→ What is needed
Drop every picture, then print the rest of the listing exactly as given.

*** Opening of Listed records ***

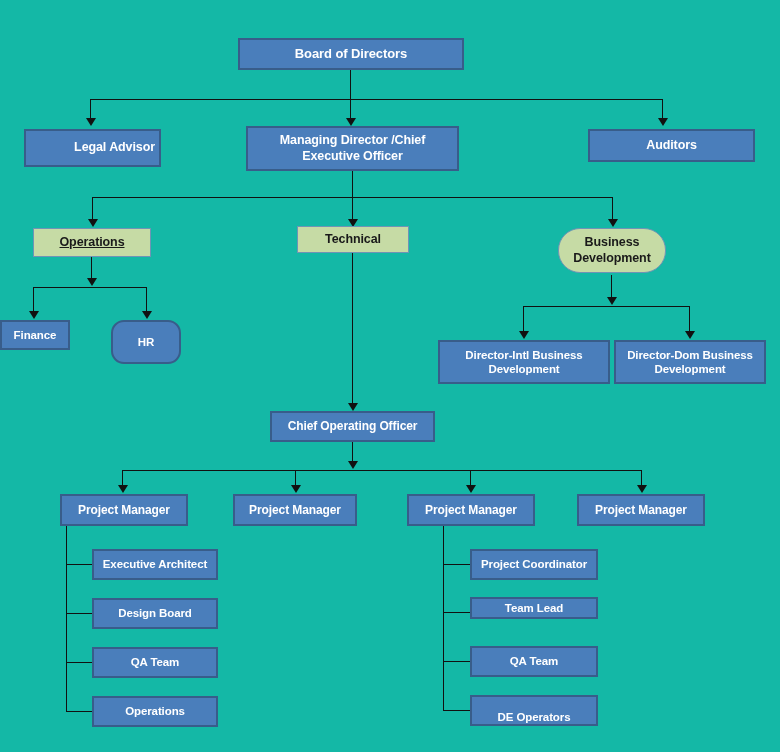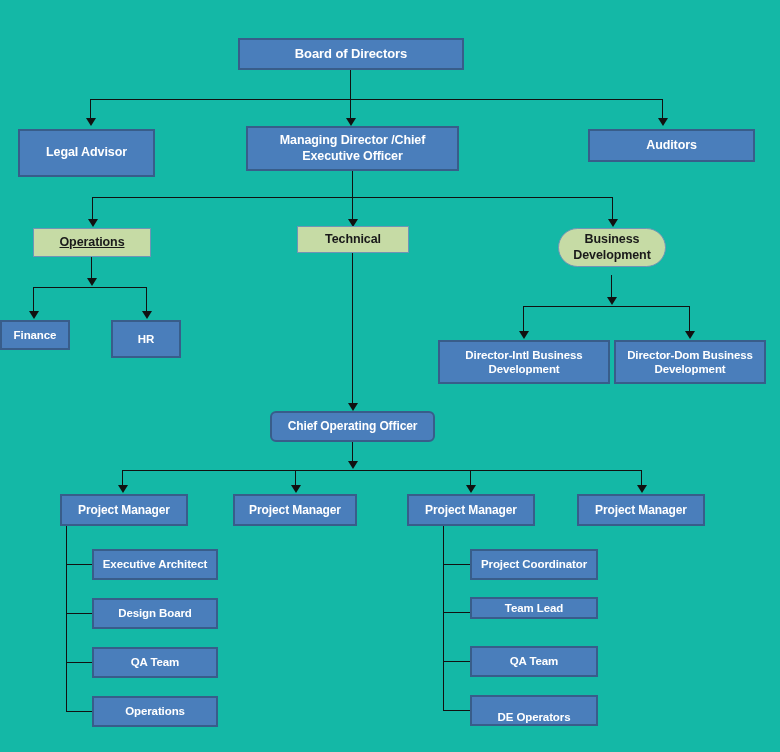--- a/index.html
+++ b/index.html
@@ -89,7 +89,7 @@
   <div class="line v" style="left:662px; top:99px; height:20px;"></div>
   <div class="arrow" style="left:658px; top:118px;"></div>
 
-  <div class="node blue" style="left:18px; top:129px; width:137px; height:48px; font-size:12.5px;">
+  <div class="node blue" style="left:24px; top:129px; width:137px; height:38px; font-size:12.5px;justify-content:flex-end;">
     <span class="label">Legal Advisor</span>
   </div>
 

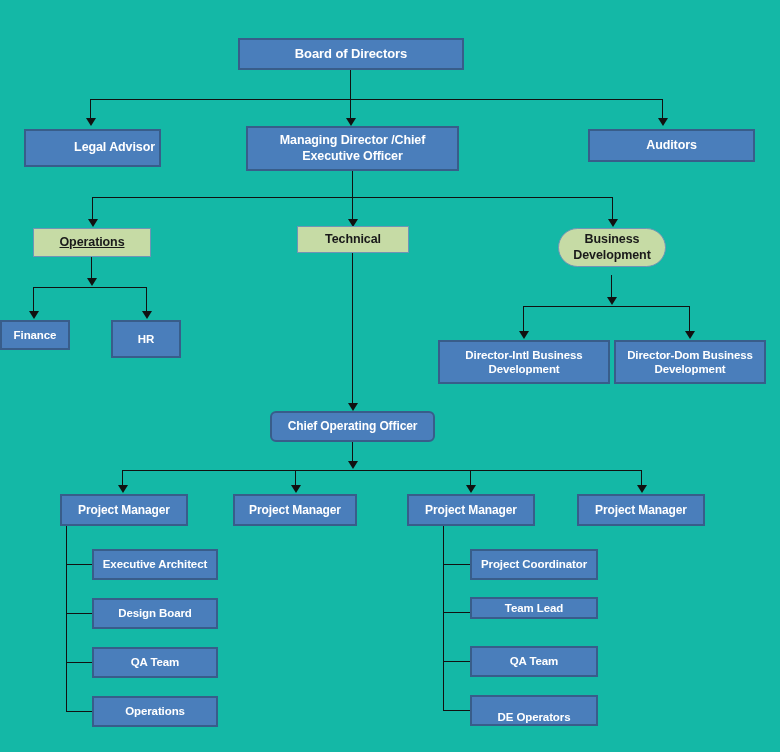--- a/index.html
+++ b/index.html
@@ -121,7 +121,7 @@
     <span class="label">Technical</span>
   </div>
 
-  <div class="node green" style="left:558px; top:228px; width:108px; height:39px; font-size:12.5px;border-radius:22px;">
+  <div class="node green" style="left:558px; top:228px; width:108px; height:45px; font-size:12.5px;border-radius:22px;">
     <span class="label">Business Development</span>
   </div>
 

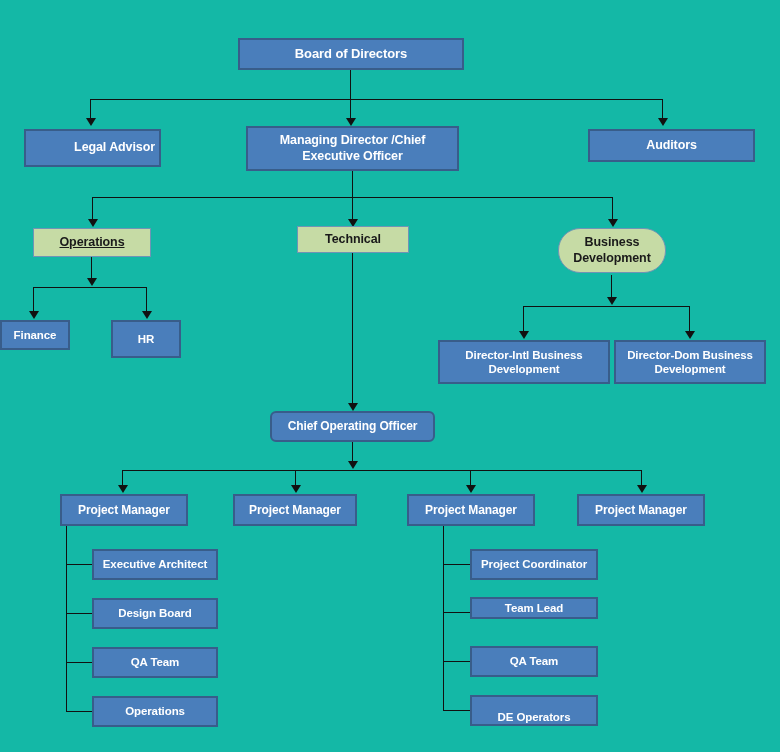--- a/index.html
+++ b/index.html
@@ -136,7 +136,7 @@
   <div class="node blue" style="left:0px; top:320px; width:70px; height:30px; font-size:11.5px;">
     <span class="label">Finance</span>
   </div>
-  <div class="node blue" style="left:111px; top:320px; width:70px; height:38px; font-size:11.5px;">
+  <div class="node blue" style="left:111px; top:320px; width:70px; height:44px; font-size:11.5px;border-radius:13px;">
     <span class="label">HR</span>
   </div>
 

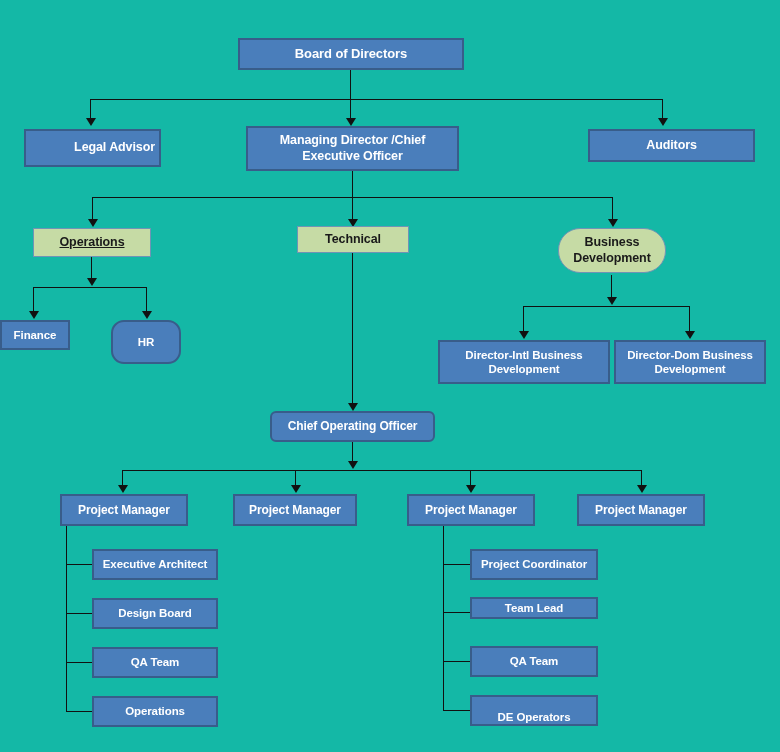--- a/index.html
+++ b/index.html
@@ -158,7 +158,7 @@
   <div class="line v" style="left:352px; top:253px; height:151px;"></div>
   <div class="arrow" style="left:348px; top:403px;"></div>
 
-  <div class="node blue" style="left:270px; top:411px; width:165px; height:31px; font-size:12px;border-radius:6px;">
+  <div class="node blue" style="left:270px; top:411px; width:165px; height:31px; font-size:12px;">
     <span class="label">Chief Operating Officer</span>
   </div>
 

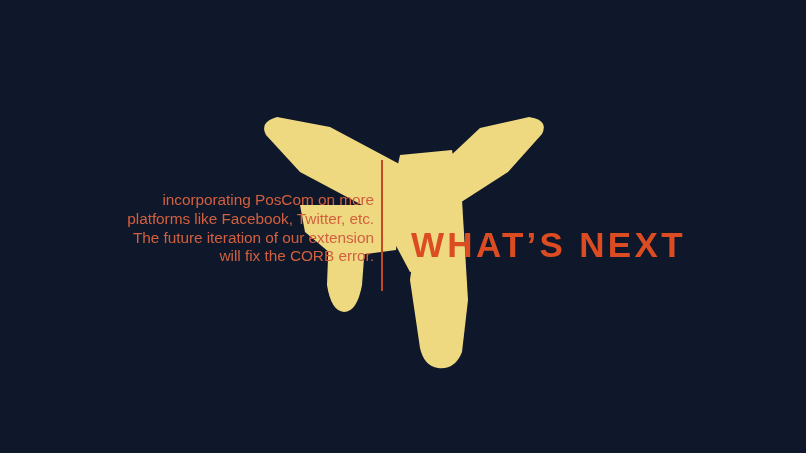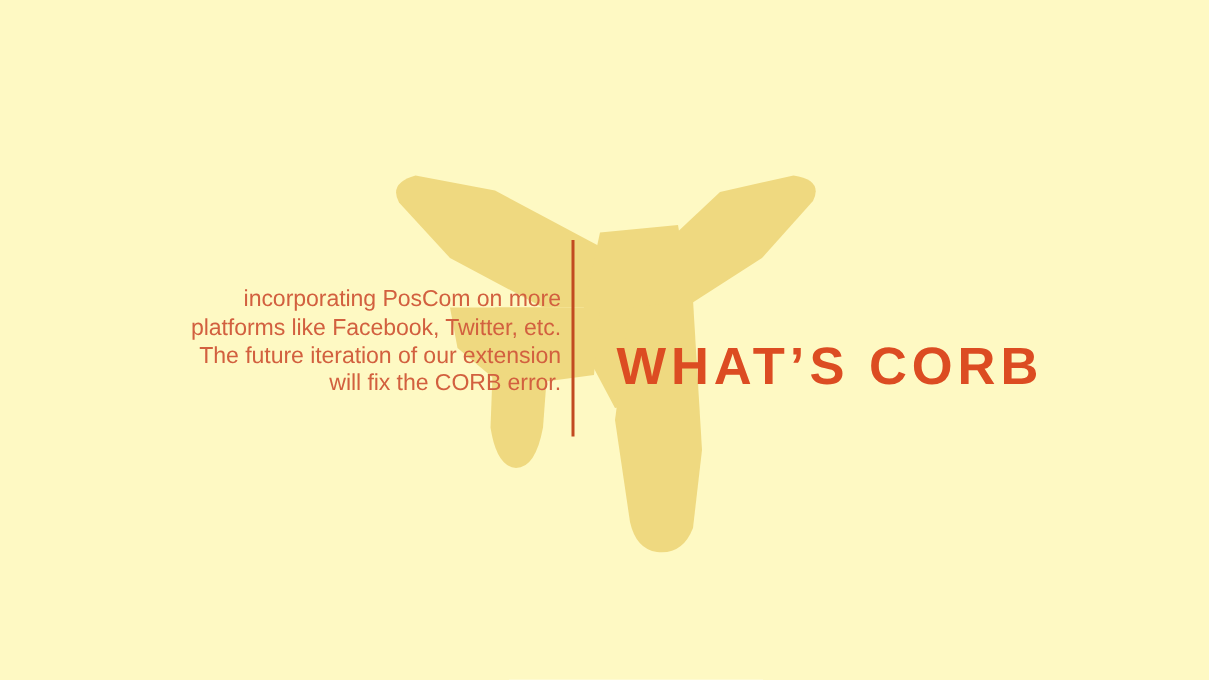--- a/index.html
+++ b/index.html
@@ -17,7 +17,7 @@
     position: relative;
     width: 806px;
     height: 453px;
-    background: #fef9c3;
+    background: #0f172a;
     overflow: hidden;
   }
 

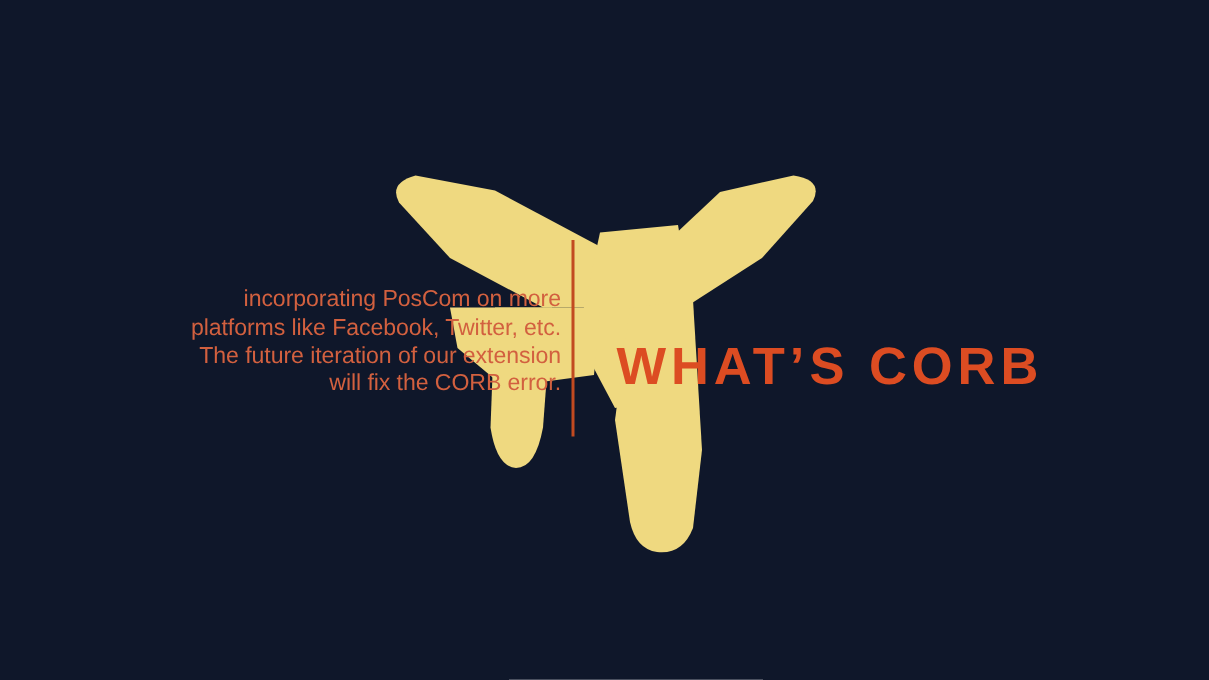--- a/index.html
+++ b/index.html
@@ -128,7 +128,7 @@
 
   <div id="divider"></div>
 
-  <h1 id="headline">WHAT’S CORB</h1>
+  <h1 id="headline">WHAT’S NEXT</h1>
 
 </div>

*** Close of Listed records ***

→ Completed exercise
--- a/index.html
+++ b/index.html
@@ -89,7 +89,7 @@
   <div class="line v" style="left:662px; top:99px; height:20px;"></div>
   <div class="arrow" style="left:658px; top:118px;"></div>
 
-  <div class="node blue" style="left:18px; top:129px; width:137px; height:48px; font-size:12.5px;">
+  <div class="node blue" style="left:24px; top:129px; width:137px; height:38px; font-size:12.5px;justify-content:flex-end;">
     <span class="label">Legal Advisor</span>
   </div>
 

--- a/index.html
+++ b/index.html
@@ -121,7 +121,7 @@
     <span class="label">Technical</span>
   </div>
 
-  <div class="node green" style="left:558px; top:228px; width:108px; height:39px; font-size:12.5px;border-radius:22px;">
+  <div class="node green" style="left:558px; top:228px; width:108px; height:45px; font-size:12.5px;border-radius:22px;">
     <span class="label">Business Development</span>
   </div>
 

--- a/index.html
+++ b/index.html
@@ -136,7 +136,7 @@
   <div class="node blue" style="left:0px; top:320px; width:70px; height:30px; font-size:11.5px;">
     <span class="label">Finance</span>
   </div>
-  <div class="node blue" style="left:111px; top:320px; width:70px; height:38px; font-size:11.5px;">
+  <div class="node blue" style="left:111px; top:320px; width:70px; height:44px; font-size:11.5px;border-radius:13px;">
     <span class="label">HR</span>
   </div>
 

--- a/index.html
+++ b/index.html
@@ -158,7 +158,7 @@
   <div class="line v" style="left:352px; top:253px; height:151px;"></div>
   <div class="arrow" style="left:348px; top:403px;"></div>
 
-  <div class="node blue" style="left:270px; top:411px; width:165px; height:31px; font-size:12px;border-radius:6px;">
+  <div class="node blue" style="left:270px; top:411px; width:165px; height:31px; font-size:12px;">
     <span class="label">Chief Operating Officer</span>
   </div>
 

--- a/index.html
+++ b/index.html
@@ -17,7 +17,7 @@
     position: relative;
     width: 806px;
     height: 453px;
-    background: #fef9c3;
+    background: #0f172a;
     overflow: hidden;
   }
 

--- a/index.html
+++ b/index.html
@@ -128,7 +128,7 @@
 
   <div id="divider"></div>
 
-  <h1 id="headline">WHAT’S CORB</h1>
+  <h1 id="headline">WHAT’S NEXT</h1>
 
 </div>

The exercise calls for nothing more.